The concept of the re-designed airplane wing was revealed on Monday. The team behind its design says the new concept should vastly reduce the costs of development while improving the performance of airplanes in the future. Their approach is described in a scientific paper published in the journal Smart Materials and Structures.

The futuristic airplane wing is similar in size to the wings of a single-seater plane, measuring a little over 16 feet. According to the press release, the wing is composed of small, cube-like pieces that allow it to “change shape to control the plane’s flight,” which should vastly enhance its performance.

The team of engineers and graduate students also used ultralight materials to make the wing feel portable, covering it in a thin polymer material.
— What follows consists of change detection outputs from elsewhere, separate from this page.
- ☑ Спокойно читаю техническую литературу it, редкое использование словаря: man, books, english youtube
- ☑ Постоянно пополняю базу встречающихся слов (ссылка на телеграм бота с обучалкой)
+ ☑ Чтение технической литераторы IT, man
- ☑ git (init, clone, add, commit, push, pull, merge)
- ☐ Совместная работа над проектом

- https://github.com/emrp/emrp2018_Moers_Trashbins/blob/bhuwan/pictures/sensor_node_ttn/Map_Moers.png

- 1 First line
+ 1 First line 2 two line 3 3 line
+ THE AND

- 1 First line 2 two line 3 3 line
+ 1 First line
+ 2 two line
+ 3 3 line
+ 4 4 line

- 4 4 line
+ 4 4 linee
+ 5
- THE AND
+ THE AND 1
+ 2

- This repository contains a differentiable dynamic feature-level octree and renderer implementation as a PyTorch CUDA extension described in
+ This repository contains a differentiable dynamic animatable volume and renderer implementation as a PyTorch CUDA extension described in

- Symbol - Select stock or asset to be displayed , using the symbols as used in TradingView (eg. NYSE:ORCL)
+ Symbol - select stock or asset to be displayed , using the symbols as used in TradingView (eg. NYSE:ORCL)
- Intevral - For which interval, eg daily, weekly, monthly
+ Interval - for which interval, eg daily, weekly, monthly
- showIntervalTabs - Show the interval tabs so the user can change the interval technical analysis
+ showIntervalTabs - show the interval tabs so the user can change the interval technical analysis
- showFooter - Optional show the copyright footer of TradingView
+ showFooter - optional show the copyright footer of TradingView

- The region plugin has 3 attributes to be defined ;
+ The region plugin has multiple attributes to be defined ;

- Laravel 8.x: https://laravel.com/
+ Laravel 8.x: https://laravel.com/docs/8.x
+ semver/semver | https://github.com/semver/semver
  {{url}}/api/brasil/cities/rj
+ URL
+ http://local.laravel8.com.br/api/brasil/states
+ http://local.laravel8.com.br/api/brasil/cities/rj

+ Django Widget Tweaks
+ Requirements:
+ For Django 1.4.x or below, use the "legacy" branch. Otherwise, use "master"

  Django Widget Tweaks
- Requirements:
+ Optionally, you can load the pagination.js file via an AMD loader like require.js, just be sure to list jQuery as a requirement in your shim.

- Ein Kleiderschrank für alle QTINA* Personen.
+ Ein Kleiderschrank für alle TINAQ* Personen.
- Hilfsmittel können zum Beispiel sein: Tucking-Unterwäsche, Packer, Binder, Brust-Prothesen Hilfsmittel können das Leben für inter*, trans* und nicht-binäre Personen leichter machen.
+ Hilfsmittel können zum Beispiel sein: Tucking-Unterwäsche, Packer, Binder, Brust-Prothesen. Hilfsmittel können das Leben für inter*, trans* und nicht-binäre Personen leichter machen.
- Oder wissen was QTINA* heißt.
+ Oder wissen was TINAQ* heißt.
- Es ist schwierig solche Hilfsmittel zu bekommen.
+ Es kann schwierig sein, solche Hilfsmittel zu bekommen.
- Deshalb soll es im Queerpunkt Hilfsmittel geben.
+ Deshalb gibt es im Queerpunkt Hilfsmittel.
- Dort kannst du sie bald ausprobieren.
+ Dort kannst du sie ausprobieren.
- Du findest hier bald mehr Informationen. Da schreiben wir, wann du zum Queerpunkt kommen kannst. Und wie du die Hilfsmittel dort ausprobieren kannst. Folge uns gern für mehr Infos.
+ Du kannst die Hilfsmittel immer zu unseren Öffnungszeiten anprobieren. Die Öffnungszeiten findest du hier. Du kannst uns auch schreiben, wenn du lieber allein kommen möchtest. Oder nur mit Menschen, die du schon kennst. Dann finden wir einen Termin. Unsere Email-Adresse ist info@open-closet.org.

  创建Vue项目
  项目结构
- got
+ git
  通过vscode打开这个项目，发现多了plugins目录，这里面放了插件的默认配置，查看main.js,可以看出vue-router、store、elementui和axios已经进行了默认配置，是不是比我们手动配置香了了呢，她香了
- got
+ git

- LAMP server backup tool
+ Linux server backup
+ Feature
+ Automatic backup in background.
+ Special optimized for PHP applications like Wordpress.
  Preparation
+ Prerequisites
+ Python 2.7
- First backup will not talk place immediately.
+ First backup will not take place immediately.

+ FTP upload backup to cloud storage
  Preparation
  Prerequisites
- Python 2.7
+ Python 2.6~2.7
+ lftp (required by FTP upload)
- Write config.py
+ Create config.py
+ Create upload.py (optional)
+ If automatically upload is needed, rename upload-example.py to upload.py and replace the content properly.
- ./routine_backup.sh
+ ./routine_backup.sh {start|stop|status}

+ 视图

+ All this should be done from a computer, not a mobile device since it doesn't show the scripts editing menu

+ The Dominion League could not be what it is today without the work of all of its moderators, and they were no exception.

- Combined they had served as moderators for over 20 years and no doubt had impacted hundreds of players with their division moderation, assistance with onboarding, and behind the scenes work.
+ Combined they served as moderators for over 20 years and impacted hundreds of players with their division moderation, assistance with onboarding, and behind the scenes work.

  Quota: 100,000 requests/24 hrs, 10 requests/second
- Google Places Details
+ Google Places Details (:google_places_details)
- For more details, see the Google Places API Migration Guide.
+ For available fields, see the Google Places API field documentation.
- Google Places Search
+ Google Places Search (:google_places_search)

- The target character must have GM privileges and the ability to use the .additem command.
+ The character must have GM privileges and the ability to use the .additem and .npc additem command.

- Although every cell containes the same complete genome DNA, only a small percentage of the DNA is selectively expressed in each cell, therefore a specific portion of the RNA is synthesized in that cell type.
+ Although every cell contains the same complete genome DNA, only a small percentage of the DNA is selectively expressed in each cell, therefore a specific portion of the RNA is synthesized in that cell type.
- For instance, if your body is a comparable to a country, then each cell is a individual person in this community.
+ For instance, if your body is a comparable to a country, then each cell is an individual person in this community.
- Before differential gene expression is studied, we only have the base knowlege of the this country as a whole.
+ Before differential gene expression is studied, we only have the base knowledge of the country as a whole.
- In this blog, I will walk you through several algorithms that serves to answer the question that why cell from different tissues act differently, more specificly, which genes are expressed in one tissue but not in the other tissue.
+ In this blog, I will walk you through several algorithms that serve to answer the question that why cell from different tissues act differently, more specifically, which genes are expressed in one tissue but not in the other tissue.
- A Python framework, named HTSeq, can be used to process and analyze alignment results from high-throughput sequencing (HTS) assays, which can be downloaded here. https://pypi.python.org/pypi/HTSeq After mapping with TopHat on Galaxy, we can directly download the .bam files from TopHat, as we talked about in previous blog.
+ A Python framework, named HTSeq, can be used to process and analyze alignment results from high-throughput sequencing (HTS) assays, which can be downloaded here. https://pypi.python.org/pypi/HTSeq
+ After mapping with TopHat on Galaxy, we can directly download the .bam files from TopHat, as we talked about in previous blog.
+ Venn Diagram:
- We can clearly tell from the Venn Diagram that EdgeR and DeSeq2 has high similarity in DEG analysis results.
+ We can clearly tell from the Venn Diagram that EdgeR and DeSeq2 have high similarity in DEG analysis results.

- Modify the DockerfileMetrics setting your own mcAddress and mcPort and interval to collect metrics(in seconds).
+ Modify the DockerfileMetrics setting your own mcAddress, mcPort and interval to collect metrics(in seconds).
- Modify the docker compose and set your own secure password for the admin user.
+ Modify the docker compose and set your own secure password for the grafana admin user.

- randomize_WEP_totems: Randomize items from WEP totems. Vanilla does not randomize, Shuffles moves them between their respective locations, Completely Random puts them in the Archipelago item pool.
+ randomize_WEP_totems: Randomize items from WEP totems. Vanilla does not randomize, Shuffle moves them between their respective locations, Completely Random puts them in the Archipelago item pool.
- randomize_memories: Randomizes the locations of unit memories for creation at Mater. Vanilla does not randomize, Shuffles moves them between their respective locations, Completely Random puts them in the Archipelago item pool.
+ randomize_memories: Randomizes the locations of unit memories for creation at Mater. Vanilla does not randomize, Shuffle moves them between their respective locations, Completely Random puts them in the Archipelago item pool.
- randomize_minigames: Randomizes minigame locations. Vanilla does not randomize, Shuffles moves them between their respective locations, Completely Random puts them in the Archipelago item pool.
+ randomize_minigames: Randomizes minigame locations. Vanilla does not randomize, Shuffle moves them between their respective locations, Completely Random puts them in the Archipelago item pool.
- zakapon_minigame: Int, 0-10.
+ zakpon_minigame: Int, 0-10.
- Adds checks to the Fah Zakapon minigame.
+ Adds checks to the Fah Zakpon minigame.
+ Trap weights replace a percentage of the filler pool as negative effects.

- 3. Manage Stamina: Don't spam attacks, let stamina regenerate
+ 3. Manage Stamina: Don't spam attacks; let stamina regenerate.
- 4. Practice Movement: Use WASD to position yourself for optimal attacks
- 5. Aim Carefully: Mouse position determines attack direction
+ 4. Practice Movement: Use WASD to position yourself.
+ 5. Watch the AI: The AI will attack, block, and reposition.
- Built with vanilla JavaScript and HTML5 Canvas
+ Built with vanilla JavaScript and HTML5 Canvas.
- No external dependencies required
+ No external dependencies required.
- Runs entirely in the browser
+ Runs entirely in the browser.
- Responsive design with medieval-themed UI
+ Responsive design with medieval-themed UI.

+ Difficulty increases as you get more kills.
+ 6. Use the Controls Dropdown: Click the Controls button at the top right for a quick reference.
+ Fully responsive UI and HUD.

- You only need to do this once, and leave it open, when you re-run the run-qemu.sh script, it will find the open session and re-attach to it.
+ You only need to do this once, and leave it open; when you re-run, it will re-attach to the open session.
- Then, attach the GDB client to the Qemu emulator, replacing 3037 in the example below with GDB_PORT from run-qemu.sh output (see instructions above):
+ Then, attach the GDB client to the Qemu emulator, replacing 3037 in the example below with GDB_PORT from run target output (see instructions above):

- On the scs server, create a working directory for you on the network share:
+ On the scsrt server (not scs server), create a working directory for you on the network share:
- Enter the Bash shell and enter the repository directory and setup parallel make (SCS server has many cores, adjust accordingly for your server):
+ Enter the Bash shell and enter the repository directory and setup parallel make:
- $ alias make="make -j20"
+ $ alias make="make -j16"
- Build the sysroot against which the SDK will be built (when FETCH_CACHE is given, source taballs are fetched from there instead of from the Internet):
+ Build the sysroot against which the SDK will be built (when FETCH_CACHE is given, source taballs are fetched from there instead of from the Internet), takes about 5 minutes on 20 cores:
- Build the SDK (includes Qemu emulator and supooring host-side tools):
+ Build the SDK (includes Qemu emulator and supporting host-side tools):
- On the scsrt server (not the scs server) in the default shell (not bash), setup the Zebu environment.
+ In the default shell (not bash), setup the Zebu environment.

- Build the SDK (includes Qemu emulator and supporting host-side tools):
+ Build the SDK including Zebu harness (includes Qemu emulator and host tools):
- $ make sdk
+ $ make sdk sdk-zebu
The team believes the innovative plane wing should be more efficient.

“A wing that is constantly deformable could provide a much better approximation of the best configuration for each stage,” MIT graduate student Benjamin Jenett said in a statement. “While it would be possible to include motors and cables to produce the forces needed to deform the wings, the team has taken this a step further and designed a system that automatically responds to changes in its aerodynamic loading conditions by shifting its shape — a sort of self-adjusting, passive wing-reconfiguration process.”

NASA engineer Nicholas Cramer agreed that the lightweight wing is also more flexible, arguing it’s better equipped to handle a variety of “stresses” in the sky.

“We’re able to gain efficiency by matching the shape to the loads at different angles of attack,” Cramer said in a statement. “We’re able to produce the exact same behavior you would do actively, but we did it passively.”

The researchers added that this new concept is an improvement on their previously-tested 3-foot wing, which they also built themselves. However, they believe the assembly process could be streamlined.

“While this version was hand-assembled by a team of graduate students, the repetitive process is designed to be easily accomplished by a swarm of small, simple autonomous assembly robots,” MIT states, adding that the topic is expected to be described in full detail in an upcoming research paper.

“Now we have a manufacturing method … the parts are cheap,” Jenett added. “We have boxes and boxes of them, all the same. They have the same stiffness, but ours has less than roughly one-thousandth of the density [of current wings].”

The engineers behind the project are expected to continue improving their concept while adding adjustments which would make it even more effective, adding that the results are promising. The paper also details the performance of the futuristic airplane wing in NASA’s wind tunnel testing site.